── RECORDS PROVIDED

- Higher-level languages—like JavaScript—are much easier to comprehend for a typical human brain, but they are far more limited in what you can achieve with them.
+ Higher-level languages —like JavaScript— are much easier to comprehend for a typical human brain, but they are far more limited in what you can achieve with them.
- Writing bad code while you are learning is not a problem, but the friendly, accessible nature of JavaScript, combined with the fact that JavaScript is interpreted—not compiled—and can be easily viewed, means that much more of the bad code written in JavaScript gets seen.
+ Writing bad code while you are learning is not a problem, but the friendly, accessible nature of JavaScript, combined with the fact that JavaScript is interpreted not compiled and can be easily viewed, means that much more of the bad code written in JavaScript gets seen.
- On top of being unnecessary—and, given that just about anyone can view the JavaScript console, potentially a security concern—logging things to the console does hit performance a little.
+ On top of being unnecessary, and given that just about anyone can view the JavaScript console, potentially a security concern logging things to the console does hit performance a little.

────

= WHAT THE TASK ASKS =
Transcribe each of the records above exactly.

= ANSWER =
- Higher-level languages—like JavaScript—are much easier to comprehend for a typical human brain, but they are far more limited in what you can achieve with them.
+ Higher-level languages —like JavaScript— are much easier to comprehend for a typical human brain, but they are far more limited in what you can achieve with them.
- Writing bad code while you are learning is not a problem, but the friendly, accessible nature of JavaScript, combined with the fact that JavaScript is interpreted—not compiled—and can be easily viewed, means that much more of the bad code written in JavaScript gets seen.
+ Writing bad code while you are learning is not a problem, but the friendly, accessible nature of JavaScript, combined with the fact that JavaScript is interpreted not compiled and can be easily viewed, means that much more of the bad code written in JavaScript gets seen.
- On top of being unnecessary—and, given that just about anyone can view the JavaScript console, potentially a security concern—logging things to the console does hit performance a little.
+ On top of being unnecessary, and given that just about anyone can view the JavaScript console, potentially a security concern logging things to the console does hit performance a little.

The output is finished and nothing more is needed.